§ **EXCERPTED RECORDS**:

──────────────────────────────

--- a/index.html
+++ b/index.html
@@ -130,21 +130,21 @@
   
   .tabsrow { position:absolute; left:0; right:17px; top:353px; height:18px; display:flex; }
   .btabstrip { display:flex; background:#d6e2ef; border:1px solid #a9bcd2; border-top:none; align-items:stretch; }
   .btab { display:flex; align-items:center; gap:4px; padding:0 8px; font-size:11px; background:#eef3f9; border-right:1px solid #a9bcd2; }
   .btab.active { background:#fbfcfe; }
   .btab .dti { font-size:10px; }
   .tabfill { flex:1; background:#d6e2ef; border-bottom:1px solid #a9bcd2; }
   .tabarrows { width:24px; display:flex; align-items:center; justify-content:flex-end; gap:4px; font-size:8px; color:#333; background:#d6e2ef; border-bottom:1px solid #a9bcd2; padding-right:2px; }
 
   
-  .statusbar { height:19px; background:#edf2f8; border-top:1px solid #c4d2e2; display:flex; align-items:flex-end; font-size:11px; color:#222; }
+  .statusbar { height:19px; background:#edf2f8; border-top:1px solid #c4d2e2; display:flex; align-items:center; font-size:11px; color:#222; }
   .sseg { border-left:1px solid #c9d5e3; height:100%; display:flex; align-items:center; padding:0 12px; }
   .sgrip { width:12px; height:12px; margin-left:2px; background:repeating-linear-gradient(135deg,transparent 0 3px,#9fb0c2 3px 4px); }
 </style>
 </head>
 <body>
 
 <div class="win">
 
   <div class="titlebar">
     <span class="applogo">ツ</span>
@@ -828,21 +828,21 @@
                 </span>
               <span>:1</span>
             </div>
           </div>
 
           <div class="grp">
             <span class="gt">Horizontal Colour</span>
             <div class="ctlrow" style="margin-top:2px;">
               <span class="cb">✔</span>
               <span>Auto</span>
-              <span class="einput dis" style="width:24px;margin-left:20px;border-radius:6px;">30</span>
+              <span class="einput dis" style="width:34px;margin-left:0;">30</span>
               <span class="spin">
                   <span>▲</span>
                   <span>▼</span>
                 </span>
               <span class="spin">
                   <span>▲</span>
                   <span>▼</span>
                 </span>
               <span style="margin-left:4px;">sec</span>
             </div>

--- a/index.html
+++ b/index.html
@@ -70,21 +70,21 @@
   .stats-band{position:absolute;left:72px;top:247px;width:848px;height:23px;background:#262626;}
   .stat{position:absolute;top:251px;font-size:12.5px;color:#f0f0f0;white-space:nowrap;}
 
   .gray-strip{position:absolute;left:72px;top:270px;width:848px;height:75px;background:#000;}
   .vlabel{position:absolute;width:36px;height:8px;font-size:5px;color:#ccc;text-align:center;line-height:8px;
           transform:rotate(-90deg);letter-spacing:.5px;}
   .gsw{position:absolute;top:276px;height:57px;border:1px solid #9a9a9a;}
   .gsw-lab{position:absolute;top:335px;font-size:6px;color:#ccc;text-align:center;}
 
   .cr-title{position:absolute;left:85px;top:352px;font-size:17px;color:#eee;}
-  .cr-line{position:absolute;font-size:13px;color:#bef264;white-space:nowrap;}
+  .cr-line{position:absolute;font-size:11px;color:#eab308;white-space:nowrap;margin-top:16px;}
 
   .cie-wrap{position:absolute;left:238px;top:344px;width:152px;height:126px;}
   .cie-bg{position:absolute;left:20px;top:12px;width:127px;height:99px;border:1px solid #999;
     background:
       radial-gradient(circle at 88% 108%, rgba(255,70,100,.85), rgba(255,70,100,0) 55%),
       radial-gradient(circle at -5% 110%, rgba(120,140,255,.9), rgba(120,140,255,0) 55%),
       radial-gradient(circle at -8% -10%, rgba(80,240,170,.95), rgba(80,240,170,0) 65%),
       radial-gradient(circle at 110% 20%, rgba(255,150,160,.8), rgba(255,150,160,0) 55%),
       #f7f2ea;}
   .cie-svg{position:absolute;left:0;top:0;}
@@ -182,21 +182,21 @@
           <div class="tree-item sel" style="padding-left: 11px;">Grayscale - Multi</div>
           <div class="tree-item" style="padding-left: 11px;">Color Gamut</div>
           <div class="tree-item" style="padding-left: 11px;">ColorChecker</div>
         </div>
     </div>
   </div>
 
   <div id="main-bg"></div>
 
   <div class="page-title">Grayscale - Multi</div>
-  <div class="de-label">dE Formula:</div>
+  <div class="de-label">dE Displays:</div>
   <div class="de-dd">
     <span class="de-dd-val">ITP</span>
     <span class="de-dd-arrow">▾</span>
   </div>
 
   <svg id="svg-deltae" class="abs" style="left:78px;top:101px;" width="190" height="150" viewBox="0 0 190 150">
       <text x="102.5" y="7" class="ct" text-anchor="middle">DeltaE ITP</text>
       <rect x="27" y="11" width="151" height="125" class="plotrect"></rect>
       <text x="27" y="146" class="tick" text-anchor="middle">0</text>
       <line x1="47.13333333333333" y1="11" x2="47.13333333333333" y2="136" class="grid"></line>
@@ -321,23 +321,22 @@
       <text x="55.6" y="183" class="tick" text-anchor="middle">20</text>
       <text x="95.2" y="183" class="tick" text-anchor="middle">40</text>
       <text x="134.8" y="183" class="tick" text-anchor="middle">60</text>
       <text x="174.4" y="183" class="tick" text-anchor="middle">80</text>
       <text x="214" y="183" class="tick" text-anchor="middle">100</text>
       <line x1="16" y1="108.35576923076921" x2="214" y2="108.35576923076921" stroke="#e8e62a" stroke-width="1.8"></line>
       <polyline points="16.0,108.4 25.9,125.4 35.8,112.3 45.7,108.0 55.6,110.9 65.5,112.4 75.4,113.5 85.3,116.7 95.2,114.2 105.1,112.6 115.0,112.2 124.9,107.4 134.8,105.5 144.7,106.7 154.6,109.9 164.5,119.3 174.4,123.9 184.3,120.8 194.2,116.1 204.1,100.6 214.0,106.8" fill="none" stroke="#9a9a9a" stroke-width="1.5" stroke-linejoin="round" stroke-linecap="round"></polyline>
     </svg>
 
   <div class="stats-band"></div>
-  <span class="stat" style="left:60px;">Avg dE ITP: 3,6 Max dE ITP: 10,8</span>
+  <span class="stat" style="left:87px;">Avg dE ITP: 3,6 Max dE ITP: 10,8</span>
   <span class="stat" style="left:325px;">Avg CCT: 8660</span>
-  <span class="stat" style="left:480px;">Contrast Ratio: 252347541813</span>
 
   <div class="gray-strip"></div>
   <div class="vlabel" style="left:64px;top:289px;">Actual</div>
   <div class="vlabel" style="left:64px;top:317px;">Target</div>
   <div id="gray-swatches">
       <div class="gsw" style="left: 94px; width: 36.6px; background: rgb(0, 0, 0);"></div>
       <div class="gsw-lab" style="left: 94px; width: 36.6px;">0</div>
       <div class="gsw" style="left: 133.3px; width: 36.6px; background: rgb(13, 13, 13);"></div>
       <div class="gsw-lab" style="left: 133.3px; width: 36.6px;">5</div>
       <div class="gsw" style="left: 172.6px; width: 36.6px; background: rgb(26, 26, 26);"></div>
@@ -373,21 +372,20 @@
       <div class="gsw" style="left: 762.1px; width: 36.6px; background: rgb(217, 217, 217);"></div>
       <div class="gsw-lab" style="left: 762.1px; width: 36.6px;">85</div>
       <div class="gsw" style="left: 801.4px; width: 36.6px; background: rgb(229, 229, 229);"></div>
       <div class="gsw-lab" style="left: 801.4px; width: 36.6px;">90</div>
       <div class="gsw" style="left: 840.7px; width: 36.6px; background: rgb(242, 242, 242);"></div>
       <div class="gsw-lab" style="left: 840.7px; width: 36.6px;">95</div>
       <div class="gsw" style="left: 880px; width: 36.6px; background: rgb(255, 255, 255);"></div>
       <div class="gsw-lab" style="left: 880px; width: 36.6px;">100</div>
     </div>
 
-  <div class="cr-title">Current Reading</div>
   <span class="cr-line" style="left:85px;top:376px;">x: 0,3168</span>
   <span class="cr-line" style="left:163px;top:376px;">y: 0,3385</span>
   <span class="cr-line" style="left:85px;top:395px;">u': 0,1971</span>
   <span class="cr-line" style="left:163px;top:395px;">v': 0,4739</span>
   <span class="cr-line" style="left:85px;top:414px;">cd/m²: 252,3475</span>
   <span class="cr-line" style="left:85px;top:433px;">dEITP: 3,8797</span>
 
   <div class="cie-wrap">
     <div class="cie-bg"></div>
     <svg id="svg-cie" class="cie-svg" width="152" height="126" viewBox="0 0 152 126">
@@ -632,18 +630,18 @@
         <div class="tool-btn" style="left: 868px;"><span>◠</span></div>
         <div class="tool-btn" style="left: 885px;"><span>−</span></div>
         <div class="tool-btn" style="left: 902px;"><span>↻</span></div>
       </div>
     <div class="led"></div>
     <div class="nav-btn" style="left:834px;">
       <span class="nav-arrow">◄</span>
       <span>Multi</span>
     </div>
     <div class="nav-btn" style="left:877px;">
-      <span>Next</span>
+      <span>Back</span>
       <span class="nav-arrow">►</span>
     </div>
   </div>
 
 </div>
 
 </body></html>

──────────────────────────────

Search the records above for "statusbar" and copy every line that has it.

-  .statusbar { height:19px; background:#edf2f8; border-top:1px solid #c4d2e2; display:flex; align-items:flex-end; font-size:11px; color:#222; }
+  .statusbar { height:19px; background:#edf2f8; border-top:1px solid #c4d2e2; display:flex; align-items:center; font-size:11px; color:#222; }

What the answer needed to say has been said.